__Task directions__
If a line in the data has the string "shadow", please show it.

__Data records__
[Start of Attachment]
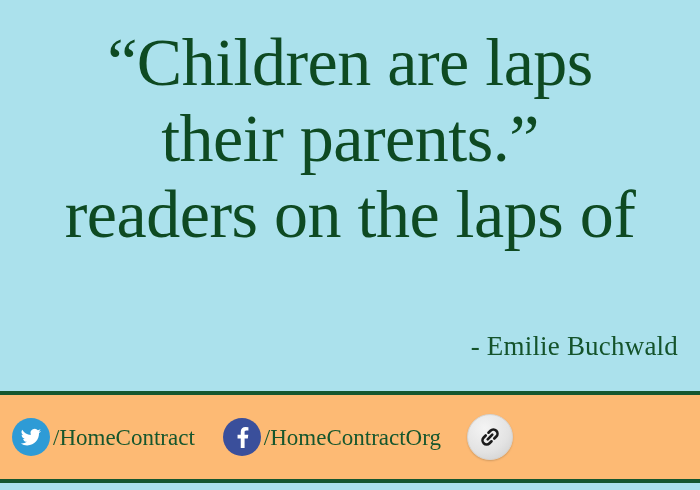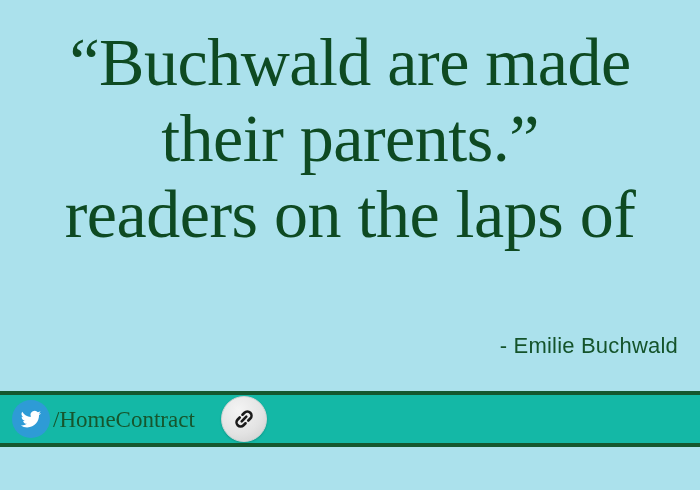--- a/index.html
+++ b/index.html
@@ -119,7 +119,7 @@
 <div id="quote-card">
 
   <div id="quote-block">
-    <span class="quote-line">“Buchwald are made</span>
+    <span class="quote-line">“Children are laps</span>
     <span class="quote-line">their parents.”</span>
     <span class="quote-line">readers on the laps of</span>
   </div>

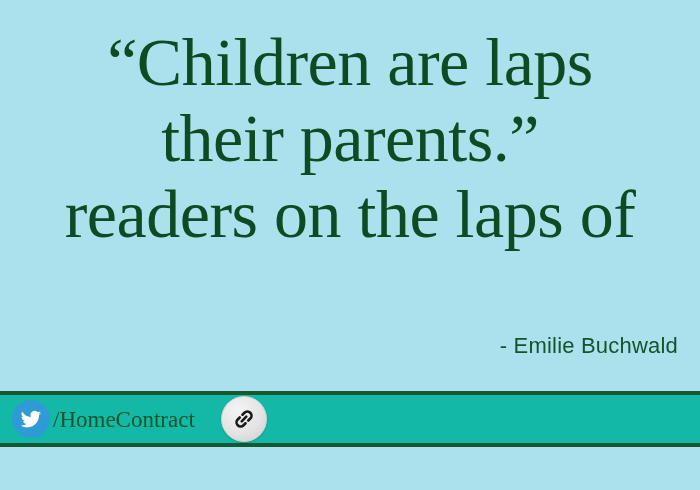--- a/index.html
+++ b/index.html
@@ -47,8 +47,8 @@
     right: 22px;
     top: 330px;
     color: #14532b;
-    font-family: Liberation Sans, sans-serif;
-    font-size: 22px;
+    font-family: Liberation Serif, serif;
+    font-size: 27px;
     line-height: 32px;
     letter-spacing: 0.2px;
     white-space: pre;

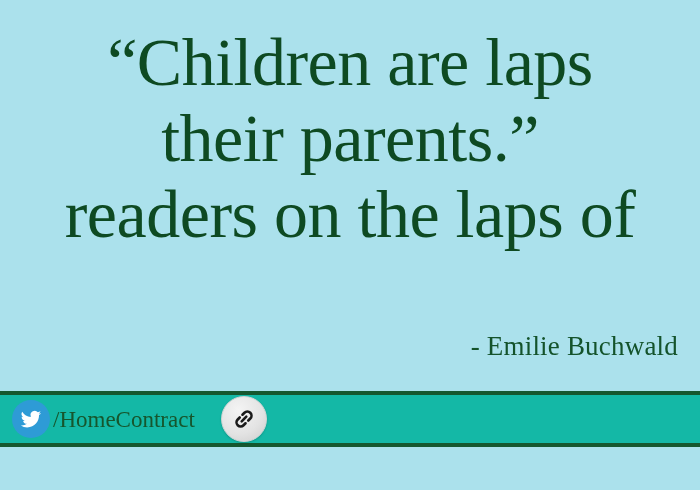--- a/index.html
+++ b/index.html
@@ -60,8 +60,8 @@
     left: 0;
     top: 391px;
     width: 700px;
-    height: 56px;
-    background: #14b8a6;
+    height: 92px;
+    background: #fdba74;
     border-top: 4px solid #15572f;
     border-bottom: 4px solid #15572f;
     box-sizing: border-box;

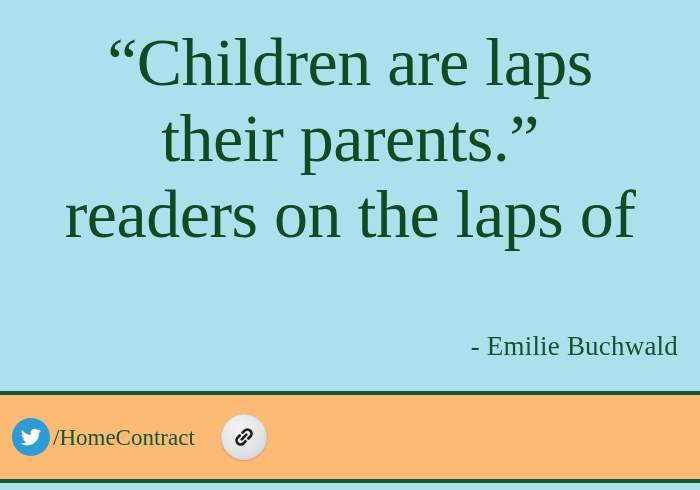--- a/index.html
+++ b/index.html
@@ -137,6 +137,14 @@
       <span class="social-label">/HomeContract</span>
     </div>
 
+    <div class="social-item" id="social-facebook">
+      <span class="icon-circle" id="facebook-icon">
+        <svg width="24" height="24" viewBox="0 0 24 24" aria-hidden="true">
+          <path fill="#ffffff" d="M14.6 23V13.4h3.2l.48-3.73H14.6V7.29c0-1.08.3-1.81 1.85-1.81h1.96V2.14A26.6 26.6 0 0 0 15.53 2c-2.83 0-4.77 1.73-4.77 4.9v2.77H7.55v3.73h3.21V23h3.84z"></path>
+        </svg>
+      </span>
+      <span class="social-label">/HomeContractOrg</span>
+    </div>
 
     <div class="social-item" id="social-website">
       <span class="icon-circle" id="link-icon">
[End of Attachment]
[Start of Attachment]
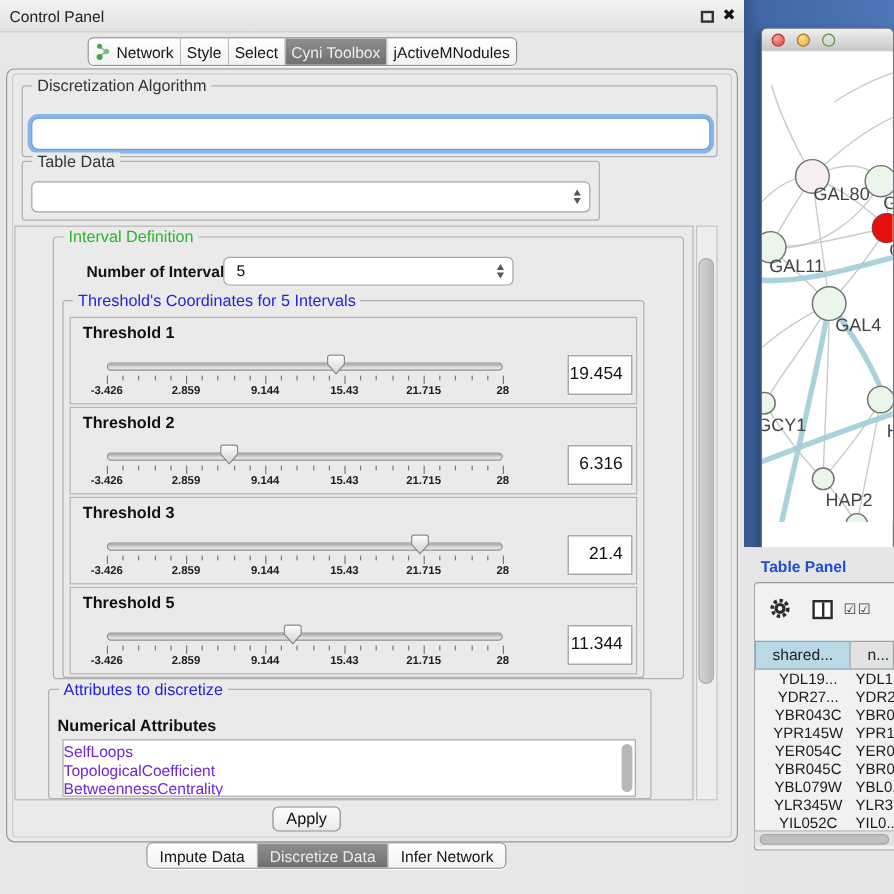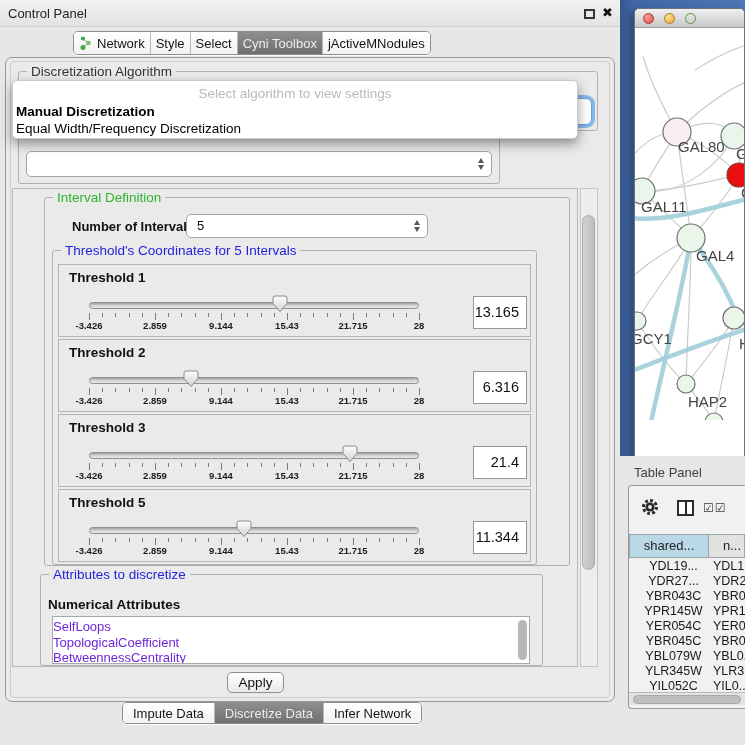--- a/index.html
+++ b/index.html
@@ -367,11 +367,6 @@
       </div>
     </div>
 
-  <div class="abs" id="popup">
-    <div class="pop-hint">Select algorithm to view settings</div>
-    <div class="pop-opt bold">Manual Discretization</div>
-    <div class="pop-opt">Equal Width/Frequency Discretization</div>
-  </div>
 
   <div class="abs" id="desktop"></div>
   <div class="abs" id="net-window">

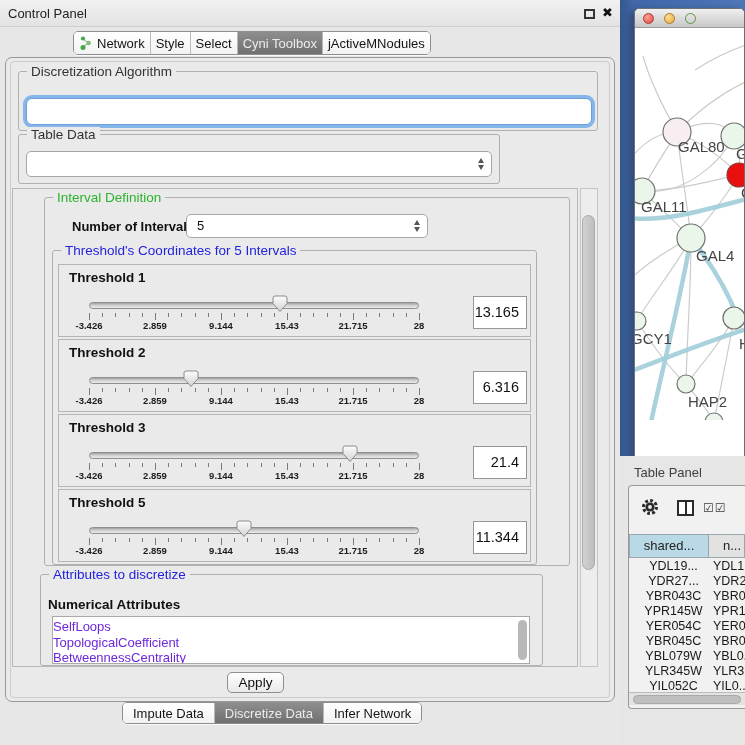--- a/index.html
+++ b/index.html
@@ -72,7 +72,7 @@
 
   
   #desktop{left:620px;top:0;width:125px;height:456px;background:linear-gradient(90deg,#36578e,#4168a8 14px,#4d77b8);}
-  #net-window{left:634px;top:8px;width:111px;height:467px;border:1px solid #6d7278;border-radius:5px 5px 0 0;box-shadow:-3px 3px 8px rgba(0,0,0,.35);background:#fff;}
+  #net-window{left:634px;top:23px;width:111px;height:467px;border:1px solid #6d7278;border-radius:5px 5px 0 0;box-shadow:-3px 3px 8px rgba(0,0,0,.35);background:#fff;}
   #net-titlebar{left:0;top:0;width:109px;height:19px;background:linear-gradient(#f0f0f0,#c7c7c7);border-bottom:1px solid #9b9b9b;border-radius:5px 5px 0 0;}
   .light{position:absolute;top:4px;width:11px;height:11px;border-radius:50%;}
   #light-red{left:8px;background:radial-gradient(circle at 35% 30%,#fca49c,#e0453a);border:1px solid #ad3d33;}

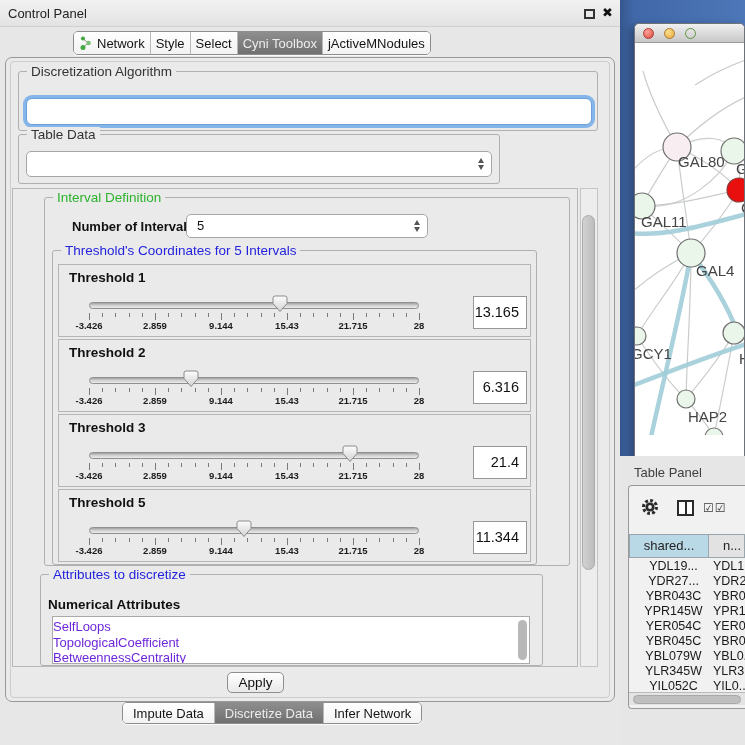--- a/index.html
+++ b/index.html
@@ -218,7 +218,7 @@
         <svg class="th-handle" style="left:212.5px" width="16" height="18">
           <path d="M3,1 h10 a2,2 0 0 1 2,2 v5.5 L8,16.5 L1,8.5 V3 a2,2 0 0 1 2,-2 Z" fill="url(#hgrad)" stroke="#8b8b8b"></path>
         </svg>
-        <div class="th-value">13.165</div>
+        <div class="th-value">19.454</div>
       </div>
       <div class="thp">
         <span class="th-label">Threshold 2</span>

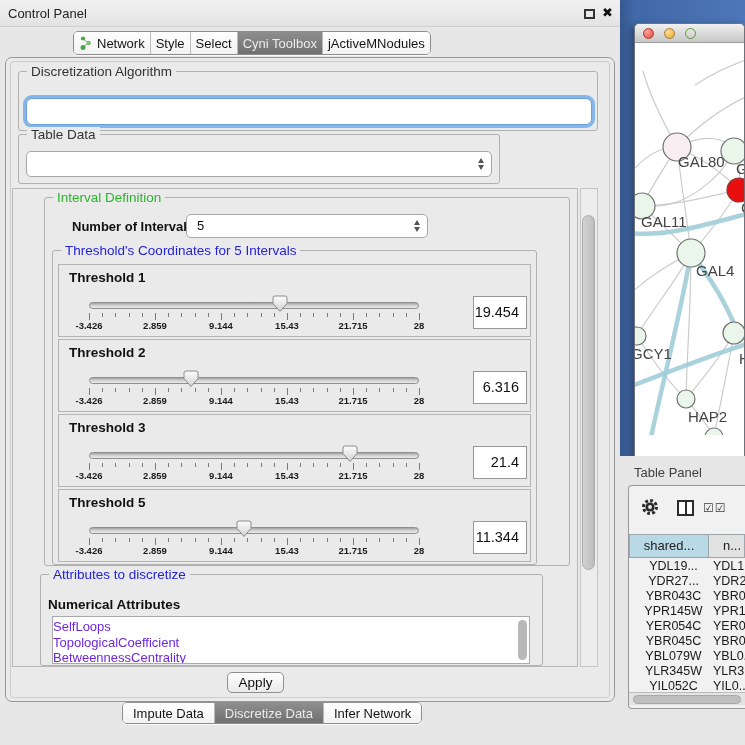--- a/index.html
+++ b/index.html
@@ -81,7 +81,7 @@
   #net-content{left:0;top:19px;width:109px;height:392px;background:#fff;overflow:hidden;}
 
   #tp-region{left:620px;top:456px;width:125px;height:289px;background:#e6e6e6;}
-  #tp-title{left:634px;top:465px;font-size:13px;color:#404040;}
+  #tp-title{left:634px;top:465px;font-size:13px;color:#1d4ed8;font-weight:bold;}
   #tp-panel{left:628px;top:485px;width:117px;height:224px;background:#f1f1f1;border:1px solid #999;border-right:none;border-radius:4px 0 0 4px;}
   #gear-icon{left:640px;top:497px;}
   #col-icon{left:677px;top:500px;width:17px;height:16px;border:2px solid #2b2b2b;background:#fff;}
[End of Attachment]
__Exercise output__
-  #net-window{left:634px;top:8px;width:111px;height:467px;border:1px solid #6d7278;border-radius:5px 5px 0 0;box-shadow:-3px 3px 8px rgba(0,0,0,.35);background:#fff;}
+  #net-window{left:634px;top:23px;width:111px;height:467px;border:1px solid #6d7278;border-radius:5px 5px 0 0;box-shadow:-3px 3px 8px rgba(0,0,0,.35);background:#fff;}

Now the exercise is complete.